In music, physical modeling synthesis is a technique aiming to reproduce analog sounds in software. Our guest speaker, Pat Scandalis, along with Julius Smith and Nick Porcaro have worked together since the 90s at CCRMA, Stanford, to create physical models of instruments. It isn't a very common form of synthesis, due to the complexity of doing it well, and the CPU it requires to run.

Physical modeling synthesis is the key technique used in Pat Scandalis' app GeoShred, which he built for iOS and iPad with MoForte and Jordan Rudess. Check out the impressive reel below.



Physical modeling synthesis has come a long way and is becoming a very attractive method to produce expressive sounds.
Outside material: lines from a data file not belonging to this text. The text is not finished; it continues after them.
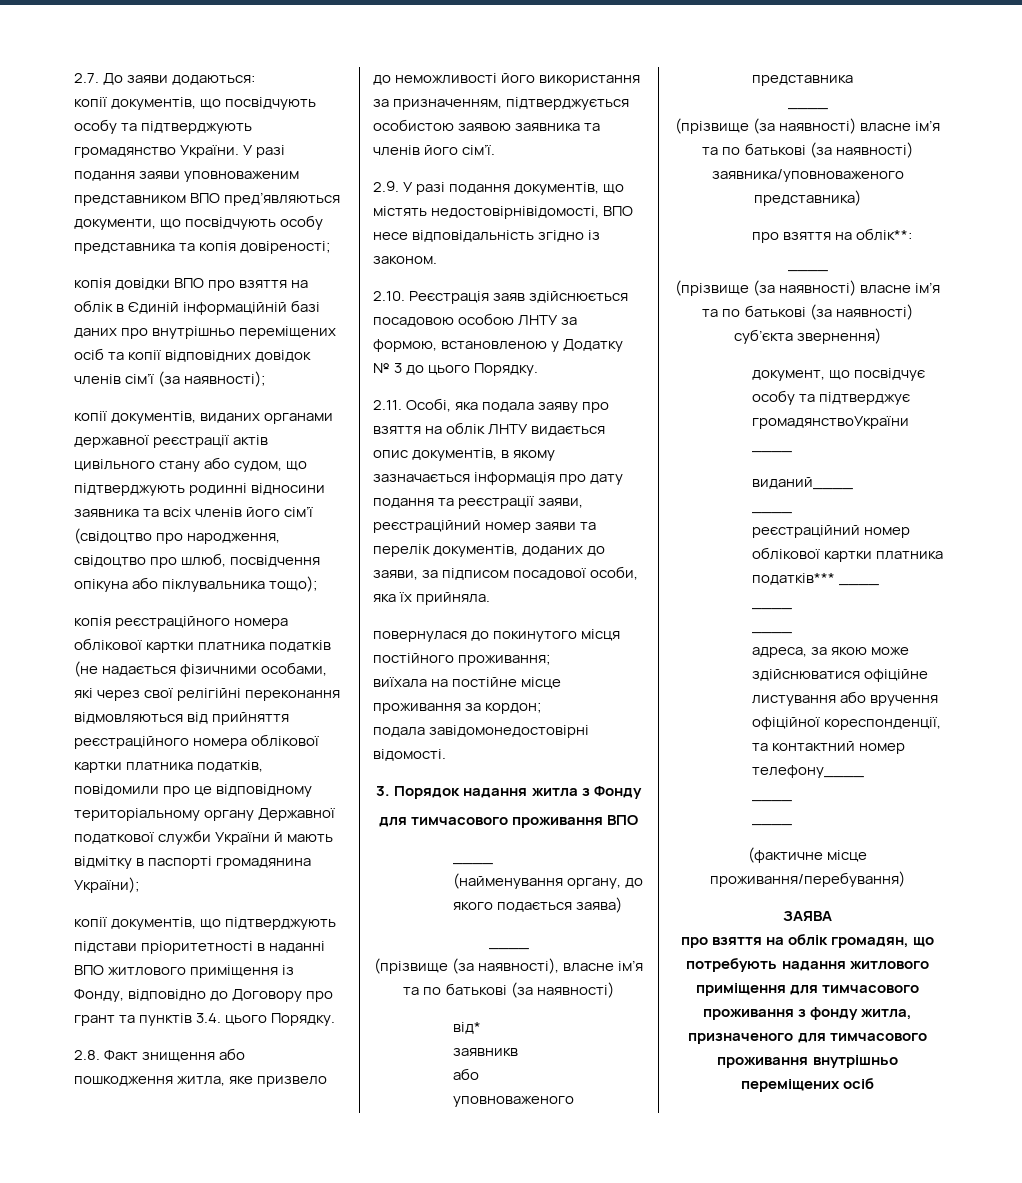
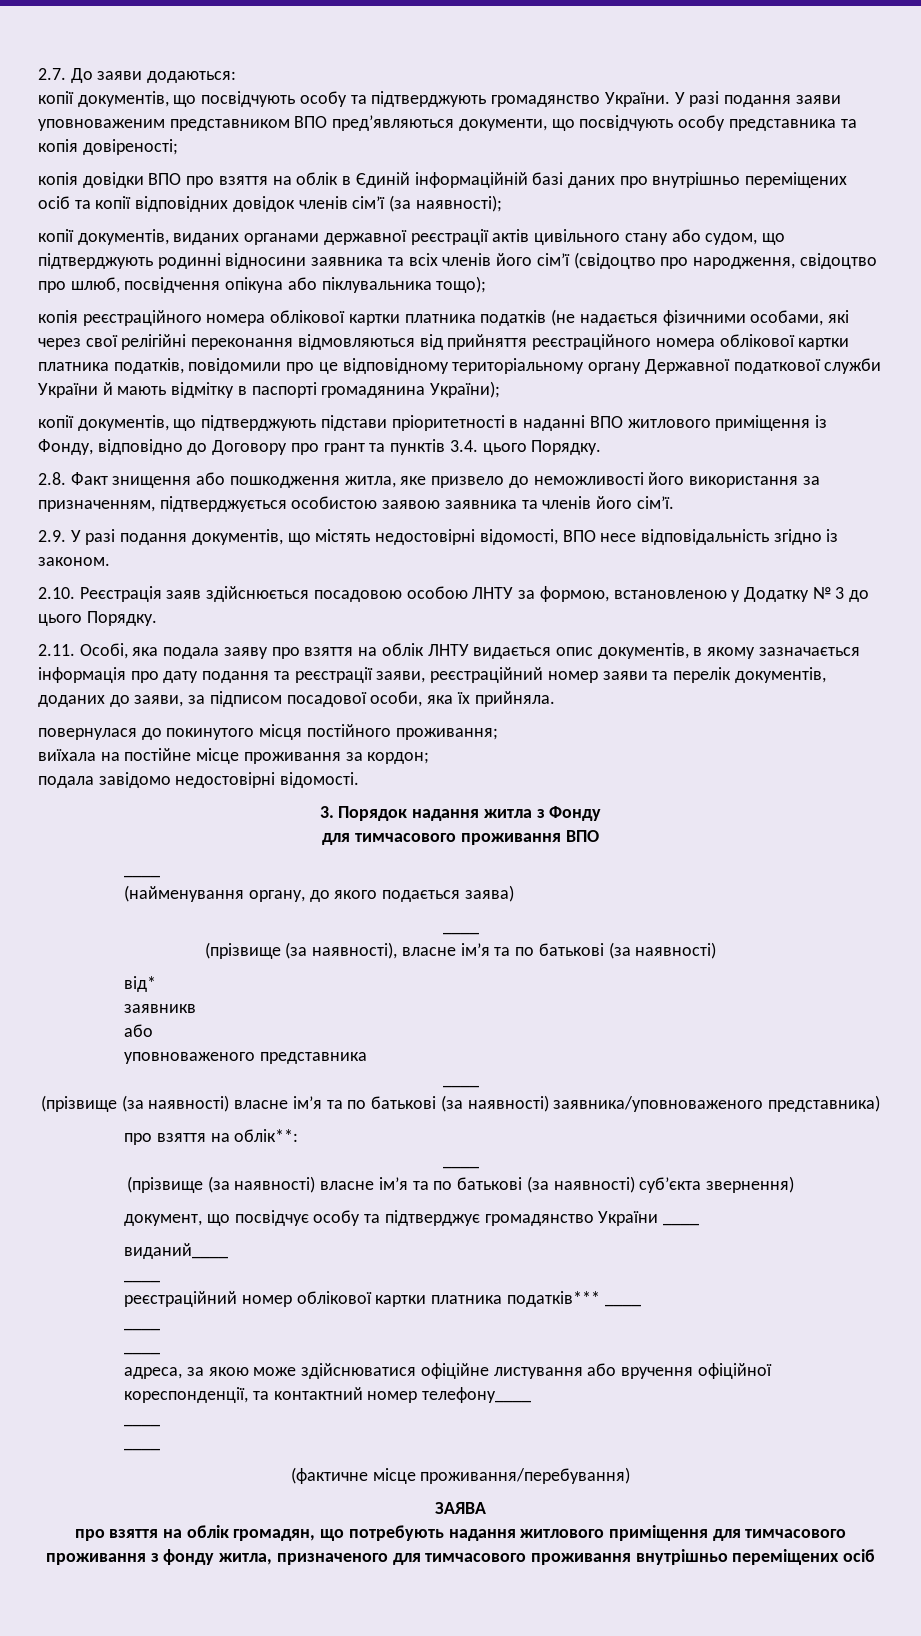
- 2.9. У разі подання документів, що містять недостовірнівідомості, ВПО несе відповідальність згідно із законом.
+ 2.9. У разі подання документів, що містять недостовірні відомості, ВПО несе відповідальність згідно із законом.
- подала завідомонедостовірні відомості.
+ подала завідомо недостовірні відомості.
- документ, що посвідчує особу та підтверджує громадянствоУкраїни ____
+ документ, що посвідчує особу та підтверджує громадянство України ____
Think of a physical model as the instrument itself: if it is the model of a violin, then it has 4 strings, a body, it can be played with a bow, staccato, etc. Each of these parts play a role in producing the sound. In a physical model, like with the real instrument, it is possible to alter a few of these parameters at the same time. When connected to a MIDI controller with multiple dimensions of control, a physical model instrument will offer a more reactive and richer response than traditional sampling engines, because of the variety of dimensions that can be controlled at once.

A great way to get started experimenting with physical modeling is to use the Karplus-Strong model, which gives the basics for modeling a plucked or percussion instrument. Sam's tutorial, below, gives a quick account of how to implement it in Max (it's nearly 10 years old, but still applies!).


The JUCE library also has a basic implementation of the Karplus-Strong algorithm in its examples, and you can check out the code on GitHub here.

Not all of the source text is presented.